On the 17th of March, 1829, the company, numbering about sixty men, left St. Louis, and proceeded on horses and mules, with pack-horses for the goods, up through the state of Missouri. Camp-life commenced at the start; and this being the season of the year when the weather is most disagreeable, its romance rapidly melted away with the snow and sleet which varied the sharp spring wind and the frequent cold rains. The recruits went through all the little mishaps incident to the business and to their inexperience, such as involuntary somersaults over the heads of their mules, bloody noses, bruises, dusty faces, bad colds, accidents in fording streams,—yet withal no very serious hurts or hindrances. Rough weather and severe exercise gave them wolfish appetites, which sweetened the coarse camp-fare and amateur cooking.
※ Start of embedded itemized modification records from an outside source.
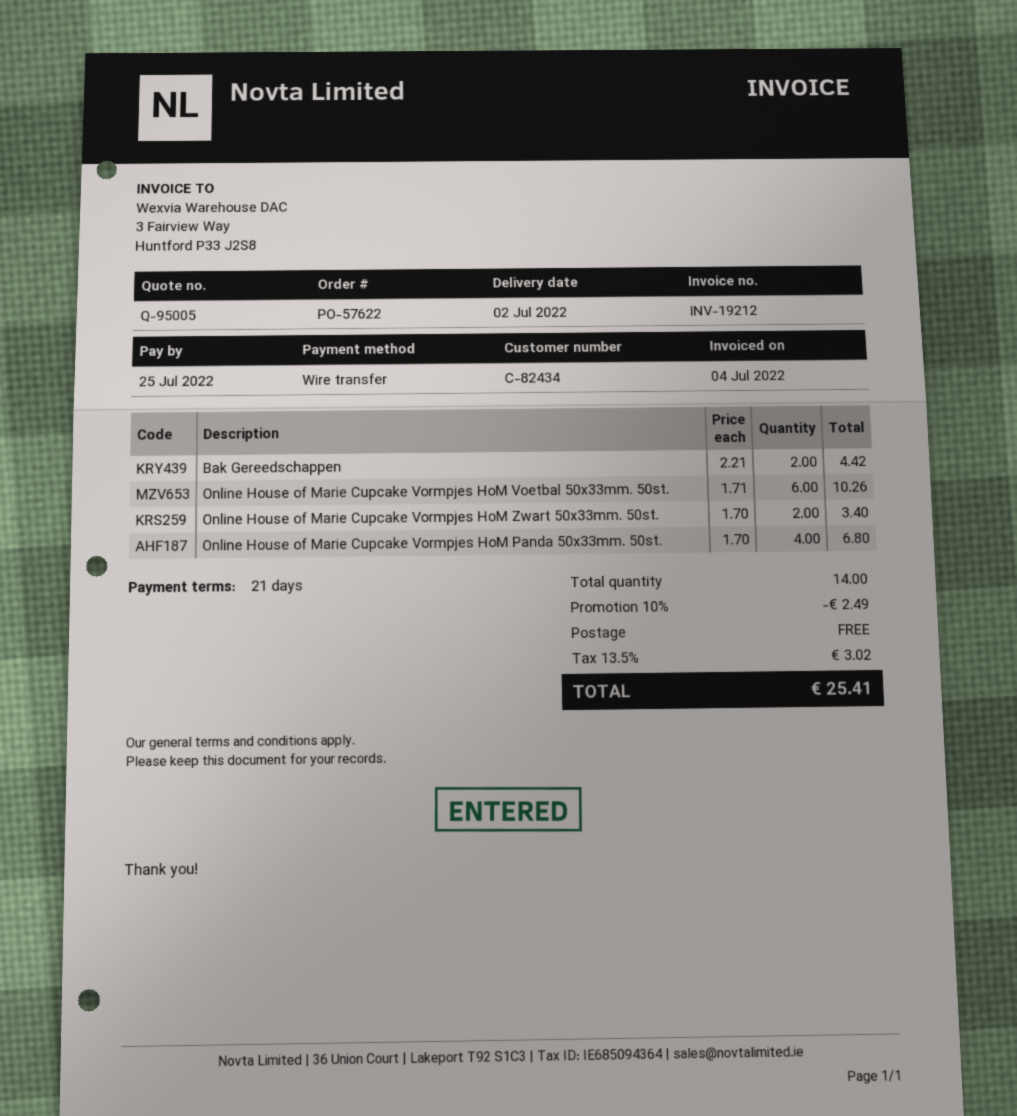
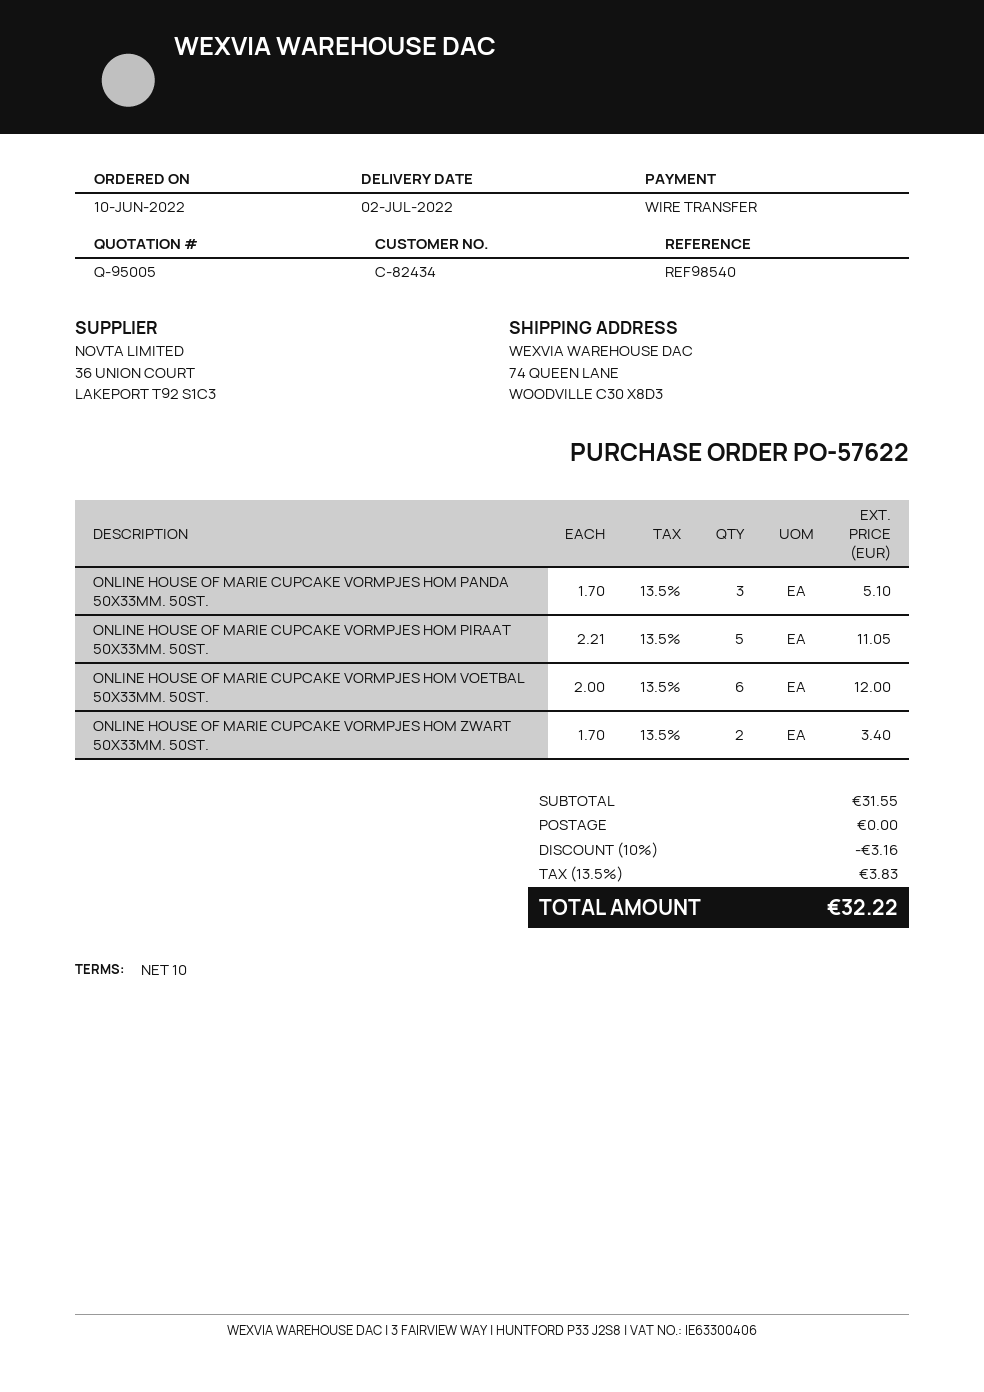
payment terms: 21 days -> 10 days
Bak Gereedschappen: 2 x 2.21 = 4.42 -> none
Online House of Marie Cupcake Vormpjes HoM Voetbal 50x33mm. 50st.: 6 x 1.71 = 10.26 -> 6 x 2.00 = 12.00
Online House of Marie Cupcake Vormpjes HoM Panda 50x33mm. 50st.: 4 x 1.70 = 6.80 -> 3 x 1.70 = 5.10
ONLINE HOUSE OF MARIE CUPCAKE VORMPJES HOM PIRAAT 50X33MM. 50ST.: none -> 5 x 2.21 = 11.05
discount: 10% = 2.49 -> 10% = 3.16
tax: 13.5% = 3.02 -> 13.5% = 3.83
total: 25.41 -> 32.22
Getting up at four o'clock of a March morning to kindle fires and attend to the animals was not the most delectable duty that our labor-despising young recruit could have chosen; but if he repented of the venture he had made nobody was the wiser. Sleeping of stormy nights in corn-cribs or under sheds, could not be by any stretch of imagination converted into a highly romantic or heroic mode of lodging one's self. The squalid manner of living of the few inhabitants of Missouri at this period, gave a forlorn aspect to the country which is lacking in the wilderness itself;—a thought which sometimes occurred to Joe like a hope for the future. Mountain-fare he began to think must be better than the boiled corn and pork of the Missourians. Antelope and buffalo meat were more suitable viands for a hunter than coon and opossum. Thus those very duties which seemed undignified, and those hardships without danger or glory, which marked the beginning of his career made him ambitious of a more free and hazardous life on the plains and in the mountains.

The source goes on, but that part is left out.